(Version difference data)
======
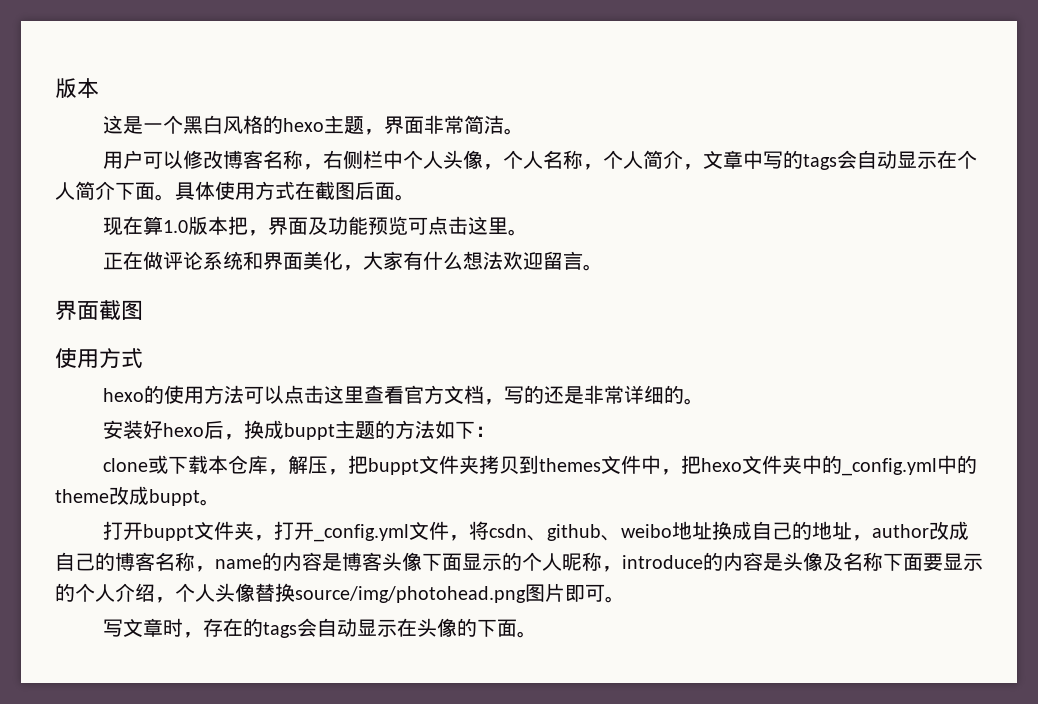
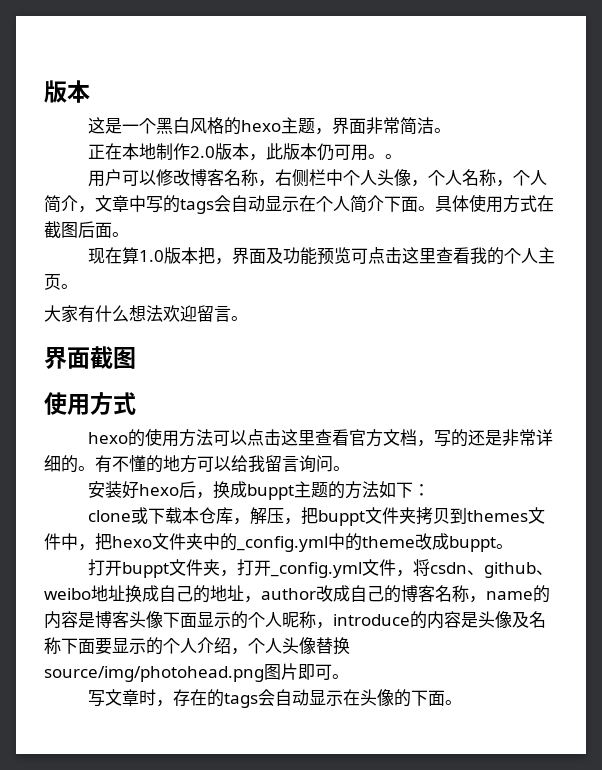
(524, 131) none -> [87,143,402,161] // 正在本地制作2.0版本，此版本仍可用。。
[507,229,528,236] [102,251,363,271] 。 // 正在做评论系统和界面美化， -> [435,247,555,265] [44,274,78,290] 查看我的个人主页。 //
(704, 401) none -> [95,455,350,473] 有不懂的地方可以给我留言询问。

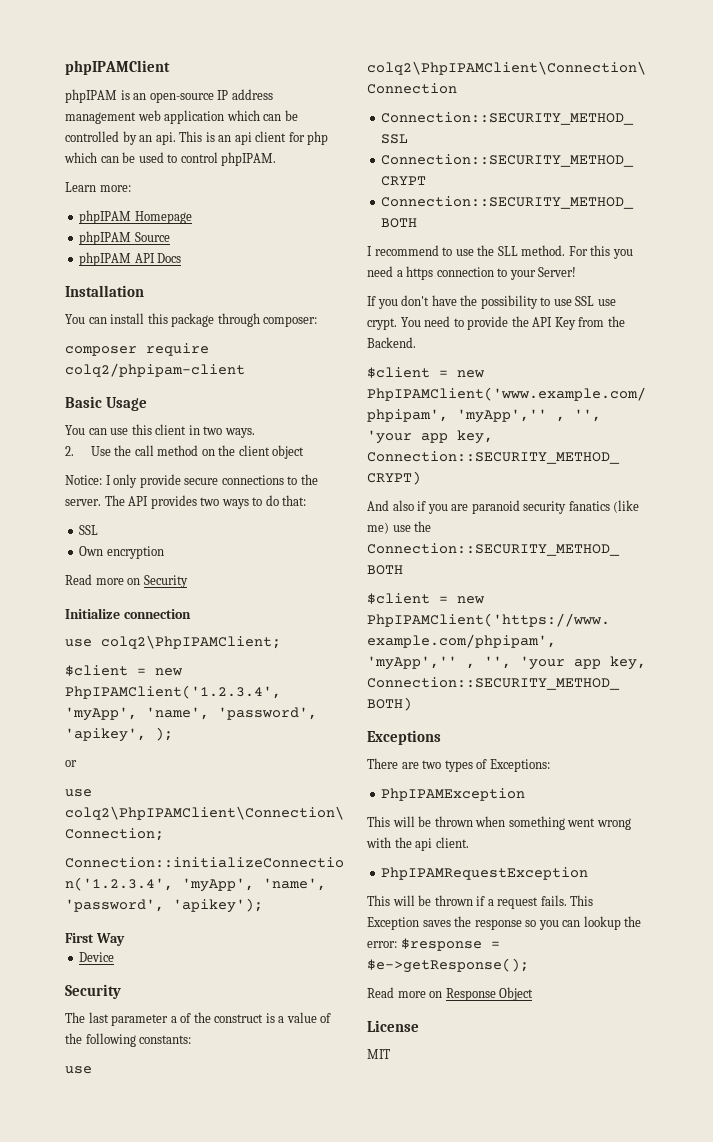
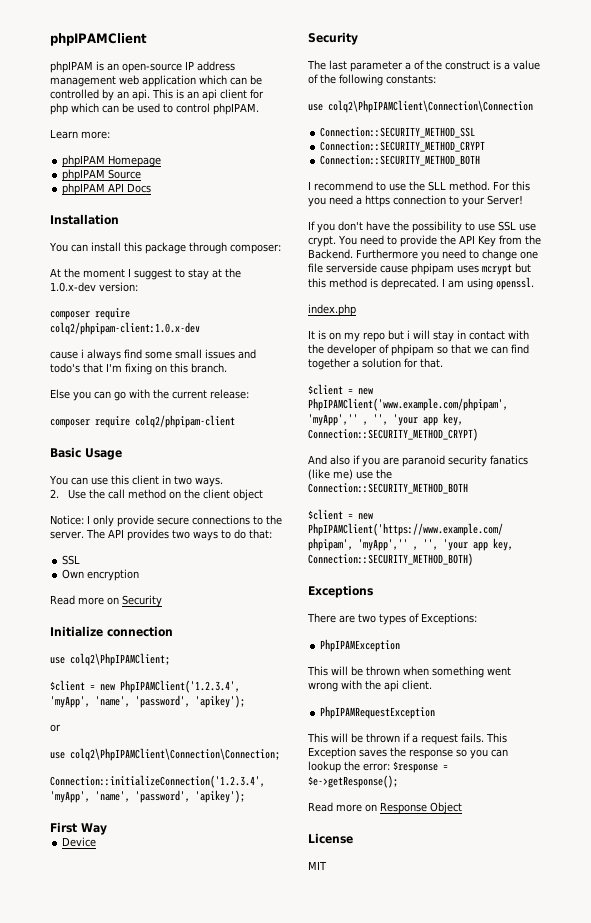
(318, 321) none -> [50,268,241,280] [50,282,138,292] [50,308,130,320] [50,322,200,335] [50,349,256,361] [50,363,227,375] [50,389,249,401] // At the moment I suggest to stay at the 1.0.x-dev version: // composer require colq2/phpipam-client:1.0.x-dev // cause i always find some small issues and todo's that I'm fixing on this branch. // Else you can go with the current release:
[65,727,173,742] 'apikey', ); -> [195,695,245,708] 'apikey');
(416, 342) none -> [356,249,538,261] [308,263,531,275] [308,277,534,290] [308,304,356,316] [308,330,529,342] [308,344,529,356] [308,358,443,370] Furthermore you need to change one file serverside cause phpipam uses mcrypt but this method is deprecated. I am using openssl. // index.php // It is on my repo but i will stay in contact with the developer of phpipam so that we can find together a solution for that.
======
ABOUT THIS EXERCISE:
Your answer should consist of the lines above that hold the word "phpipam", copied exactly.

FINAL ANSWER:
(318, 321) none -> [50,268,241,280] [50,282,138,292] [50,308,130,320] [50,322,200,335] [50,349,256,361] [50,363,227,375] [50,389,249,401] // At the moment I suggest to stay at the 1.0.x-dev version: // composer require colq2/phpipam-client:1.0.x-dev // cause i always find some small issues and todo's that I'm fixing on this branch. // Else you can go with the current release:
(416, 342) none -> [356,249,538,261] [308,263,531,275] [308,277,534,290] [308,304,356,316] [308,330,529,342] [308,344,529,356] [308,358,443,370] Furthermore you need to change one file serverside cause phpipam uses mcrypt but this method is deprecated. I am using openssl. // index.php // It is on my repo but i will stay in contact with the developer of phpipam so that we can find together a solution for that.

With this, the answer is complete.